拡大会談の冒頭発言で李大統領は「私が生まれ育ったこの安東に首相をお迎えでき、実に感慨深く光栄に思う」と述べ、高市首相は「美しい自然に囲まれた安東を訪問できてうれしく、大統領の配慮に感謝する」と語った。
共同記者会見でも李大統領は「韓日両国の首脳が互いの故郷を訪問したのは今回が初めてであり、世界的に見ても類例のないことだ」とし、高市首相と過去7カ月間に4回会談した点について「形式にとらわれず、いつでも必要な時に会って意思疎通を図るシャトル外交が完全に定着した」と述べた。両国首脳は昨年10月の慶州APEC(アジア太平洋経済協力)首脳会議で会談したのに続き、今年1月には奈良県で会談した。昨年11月に南アフリカ共和国で開かれたG20首脳会議の際にも短時間ながら会談した。高市首相は「困難な事態が生じた場合、そして外国との関係で悩ましい部分があれば頻繁に電話で話し合おうと今回約束した」と述べた。
大統領府はこの日の会談で、両首脳が今月14日に開かれた米中首脳会談の結果や米国側との意思疎通の動向を共有し、急変する国際情勢の中で戦略的な意思疎通をさらに強化していくことで合意したと伝えた。両国は韓日、韓米日協力の持続的な発展についても意見を一致させ、事実上封鎖状態にあるホルムズ海峡の通航問題の解決にも協力することで合意した。韓国と日本は英国・フランスが主導する「ホルムズ海峡イニシアティブ」などに共同で参加している。今年1月の会談で合意したSCAM(オンライン詐欺)などの越境犯罪への対応についても、連携方針を再確認し、協力を拡大していくことにした。
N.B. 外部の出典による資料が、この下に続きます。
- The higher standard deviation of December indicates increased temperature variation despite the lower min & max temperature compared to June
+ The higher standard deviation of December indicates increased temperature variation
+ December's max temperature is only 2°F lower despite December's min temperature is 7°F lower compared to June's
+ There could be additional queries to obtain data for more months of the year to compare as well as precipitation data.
韓日の歴史問題について、李大統領は「日本の長生炭鉱で発掘された遺骨のDNA鑑定もまもなく始まる」とし、「両国が歴史の問題において人道主義的な事案から協力していく。小さいながら、とても意味のある初めの一歩になる」と述べた。両国は今年1月の会談の際、1942年の坑道崩落により朝鮮人労働者136人を含む計183人が死亡した長生炭鉱事故の遺体の身元確認を推進することで合意していた。
李大統領は「韓日関係の新たな60周年を迎え、今後も両国の国民が実感できる未来志向の協力をさらに拡大していくことを期待する」とし、「両国が共に繁栄し、国民がその恩恵を肌で感じられる『国民が実感できる』協力策を絶えず創出していくことを期待する」と述べた。高市首相は「次回は日本にお越しいただくことになります」とし、「温泉にしようかな。どこにしようかな。美しい場所にお連れしたい」と述べた。大統領府はこの日、李大統領が次回の会談も日本の地方都市で行うよう提案し、高市首相も「温泉街で続ければいいと思う」と応じたと明らかにした。
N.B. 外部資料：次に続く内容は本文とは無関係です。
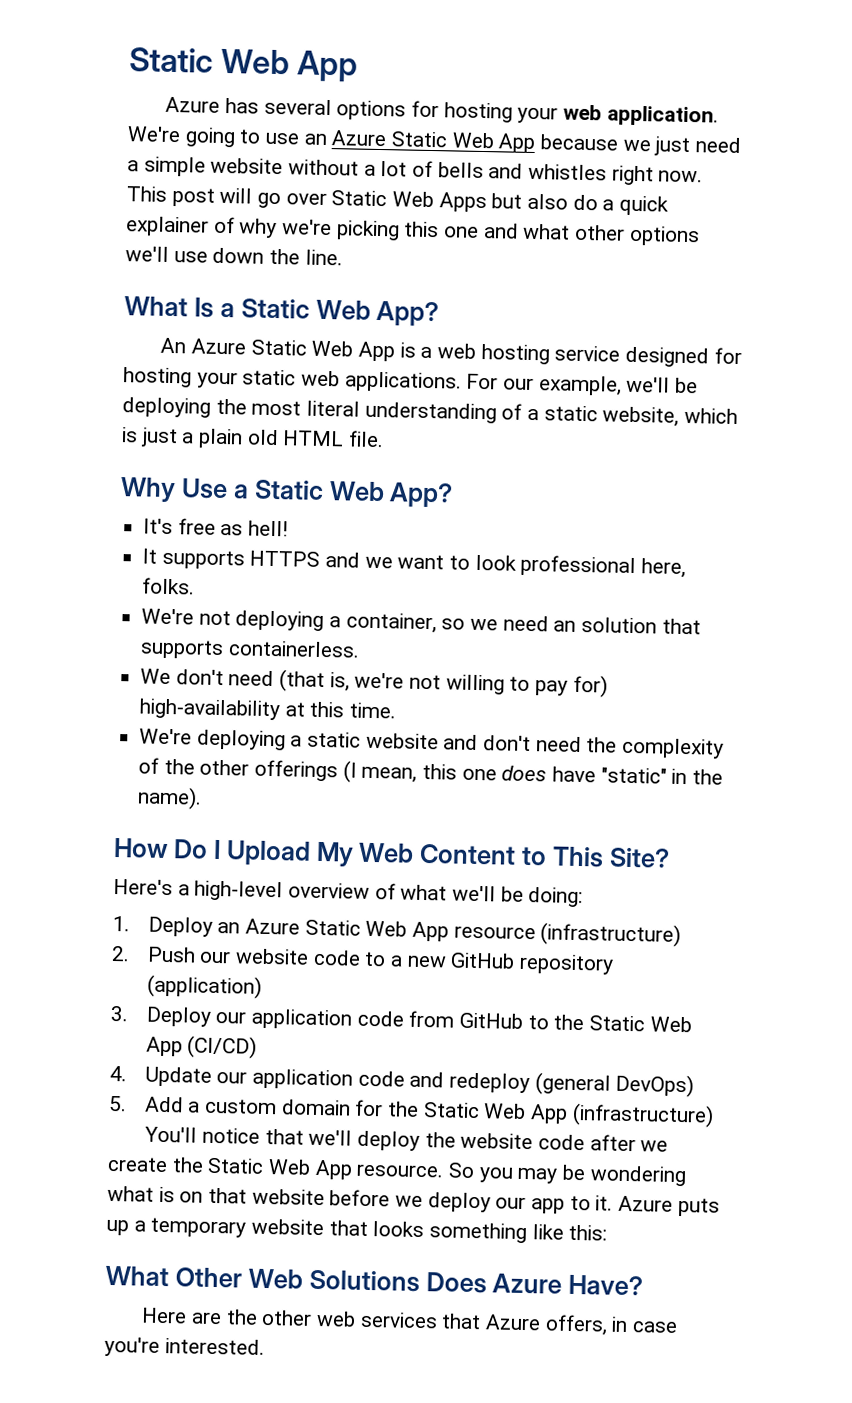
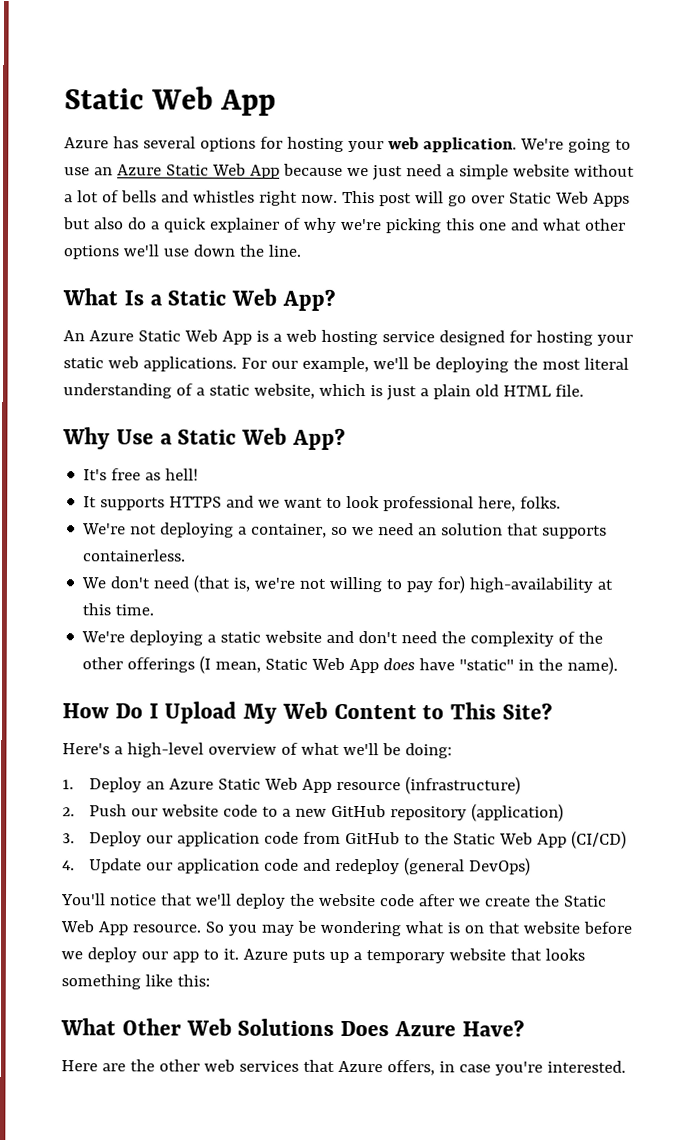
- We're deploying a static website and don't need the complexity of the other offerings (I mean, this one does have "static" in the name).
+ We're deploying a static website and don't need the complexity of the other offerings (I mean, Static Web App does have "static" in the name).
- 5. Add a custom domain for the Static Web App (infrastructure)

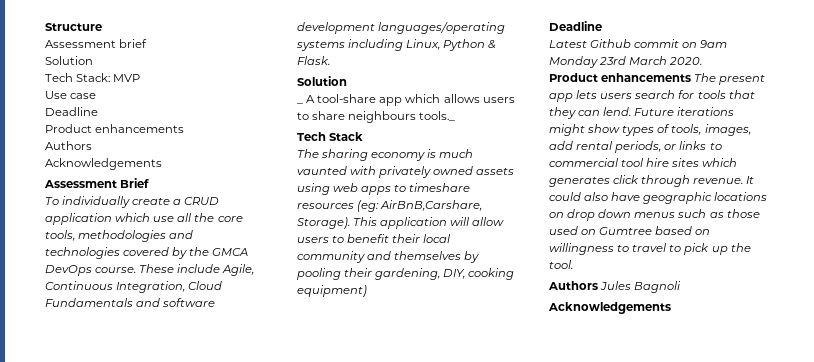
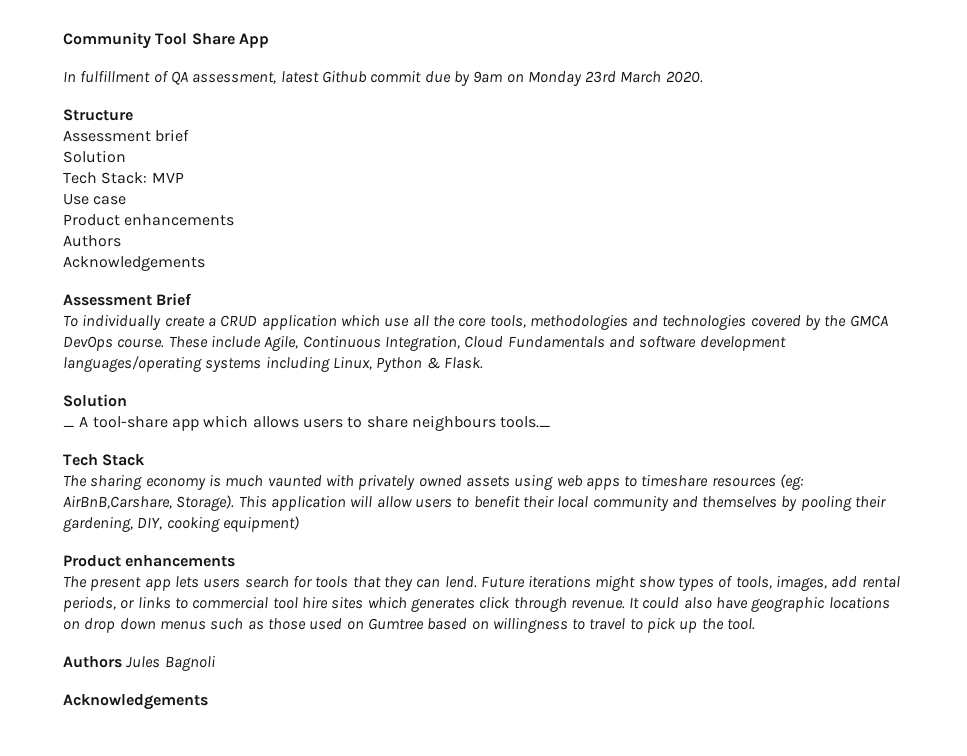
+ Community Tool Share App
+ In fulfillment of QA assessment, latest Github commit due by 9am on Monday 23rd March 2020.
  Use case
- Deadline
  This application will allow users to benefit their local community and themselves by pooling their gardening, DIY, cooking equipment)
- Deadline
- Latest Github commit on 9am Monday 23rd March 2020.
- Product enhancements The present app lets users search for tools that they can lend.
+ Product enhancements
+ The present app lets users search for tools that they can lend.

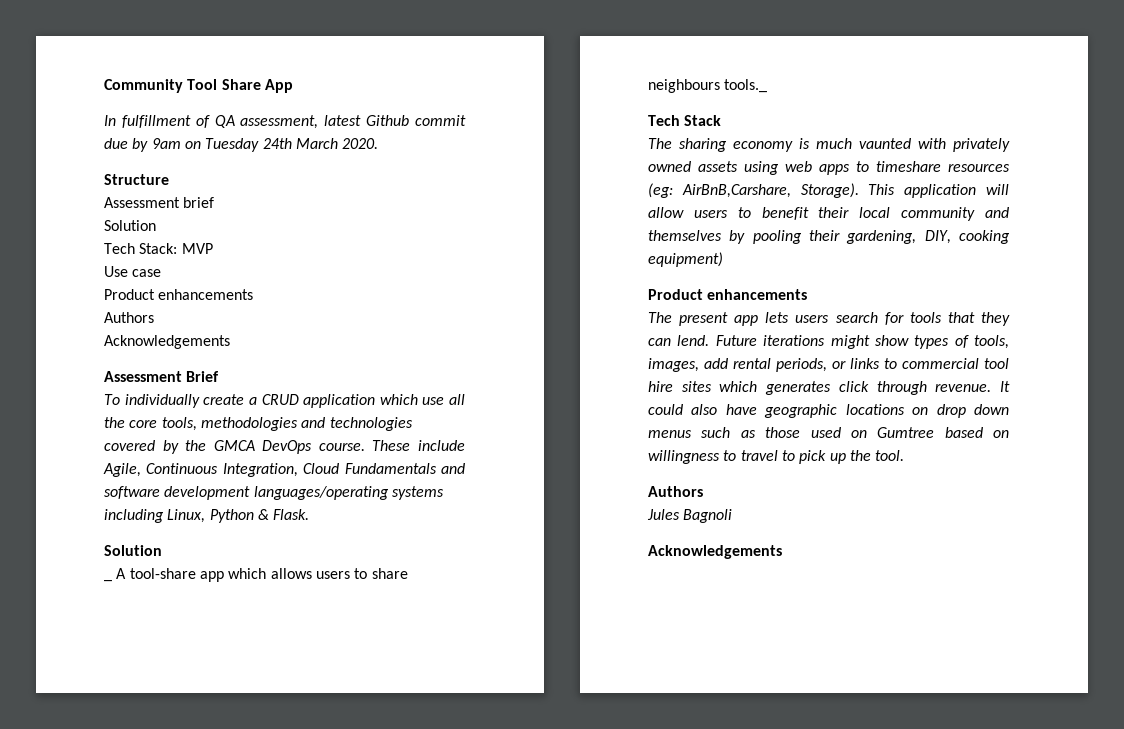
- In fulfillment of QA assessment, latest Github commit due by 9am on Monday 23rd March 2020.
+ In fulfillment of QA assessment, latest Github commit due by 9am on Tuesday 24th March 2020.
  It could also have geographic locations on drop down menus such as those used on Gumtree based on willingness to travel to pick up the tool.
- Authors Jules Bagnoli
+ Authors
+ Jules Bagnoli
対北朝鮮・対外政策における温度差が感じられる場面もあった。李大統領は記者会見で「戦う必要のない平和な韓半島」の構築を強調し、北朝鮮の核問題や北朝鮮による拉致被害者問題などには言及しなかった。それに対し、高市首相は北朝鮮の核・ミサイル問題を直接取り上げ、「日本人拉致問題の即時解決に向けた李大統領の支持に改めて感謝する」とも述べた。
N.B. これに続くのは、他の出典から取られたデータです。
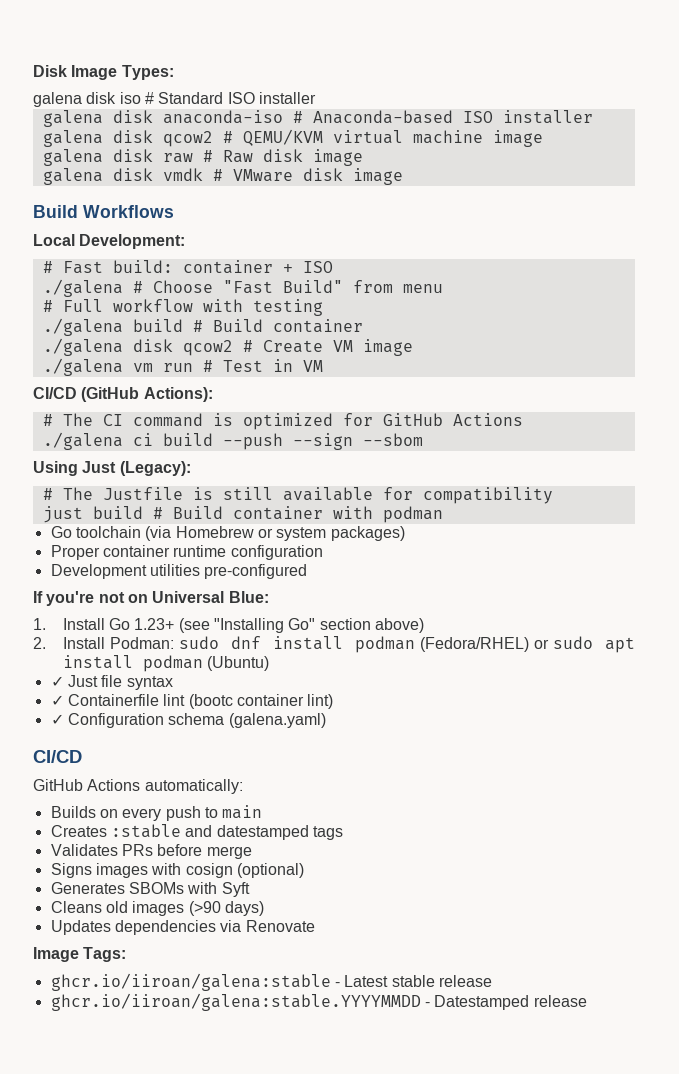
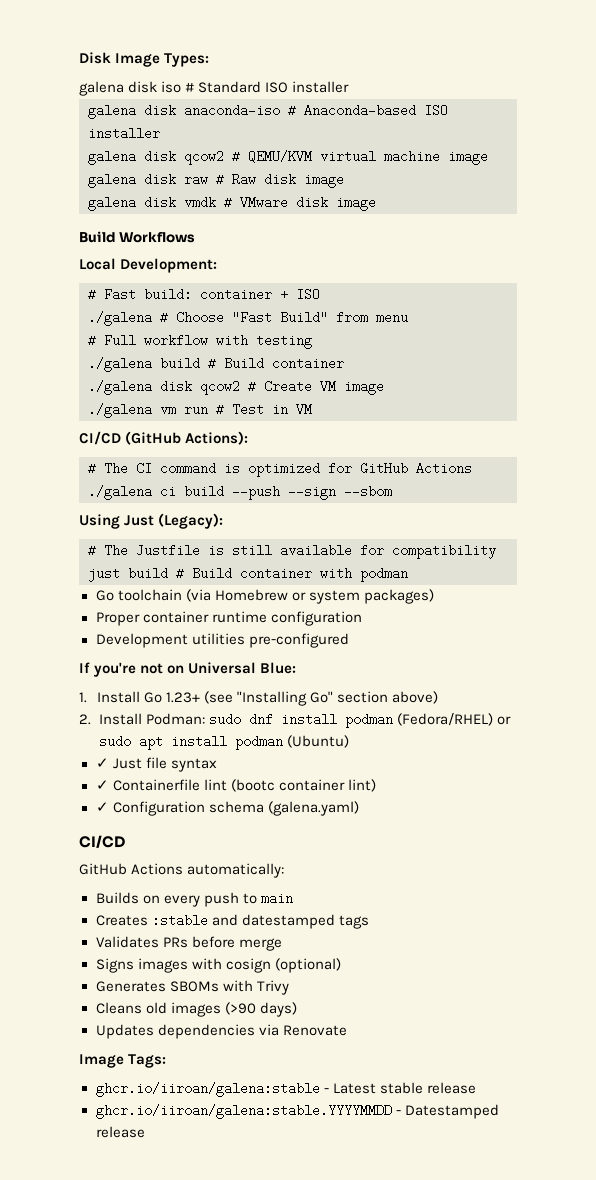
- Generates SBOMs with Syft
+ Generates SBOMs with Trivy

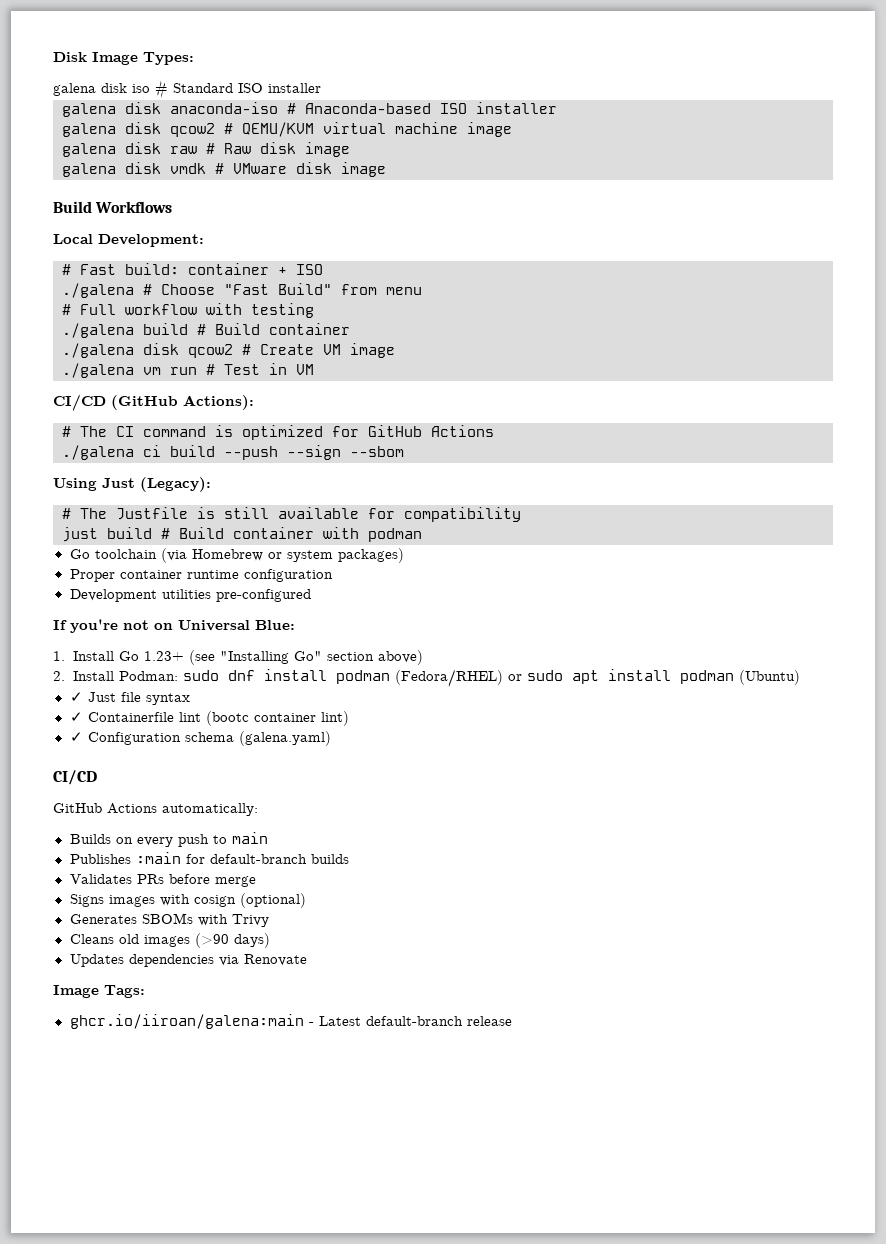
- Creates :stable and datestamped tags
+ Publishes :main for default-branch builds
- ghcr.io/iiroan/galena:stable - Latest stable release
- ghcr.io/iiroan/galena:stable.YYYYMMDD - Datestamped release
+ ghcr.io/iiroan/galena:main - Latest default-branch release

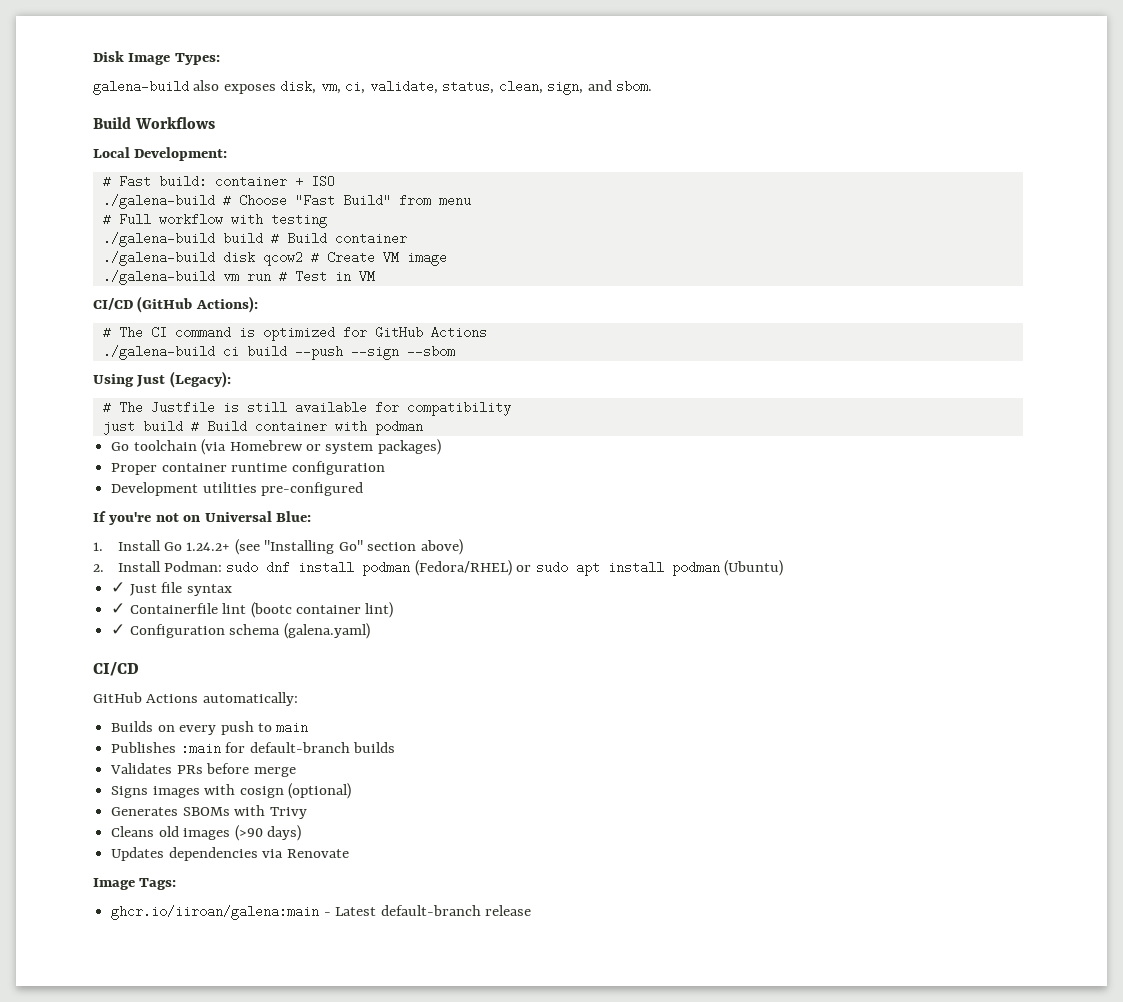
- galena disk iso # Standard ISO installer
- galena disk anaconda-iso # Anaconda-based ISO installer
- galena disk qcow2 # QEMU/KVM virtual machine image
- galena disk raw # Raw disk image
- galena disk vmdk # VMware disk image
+ galena-build also exposes disk, vm, ci, validate, status, clean, sign, and sbom.
- ./galena # Choose "Fast Build" from menu
+ ./galena-build # Choose "Fast Build" from menu
- ./galena build # Build container
+ ./galena-build build # Build container
- ./galena disk qcow2 # Create VM image
+ ./galena-build disk qcow2 # Create VM image
- ./galena vm run # Test in VM
+ ./galena-build vm run # Test in VM
- ./galena ci build --push --sign --sbom
+ ./galena-build ci build --push --sign --sbom
- 1. Install Go 1.23+ (see "Installing Go" section above)
+ 1. Install Go 1.24.2+ (see "Installing Go" section above)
李大統領は「北東アジアの経済・安全保障など様々な側面で互いに密接に連携しているだけに、域内の真の平和と安定のためには、韓中日3カ国が互いに尊重し、協力し、共通の利益を模索することが重要だと強調した」と述べた。しかし、高市首相は中国への言及なしに「自由で開かれたインド太平洋の実現」「インド太平洋地域の平和・安定の促進」に言及した。
パク・サンギ記者、安東=キム・テジュン記者
※ 本記事はAIで翻訳されています。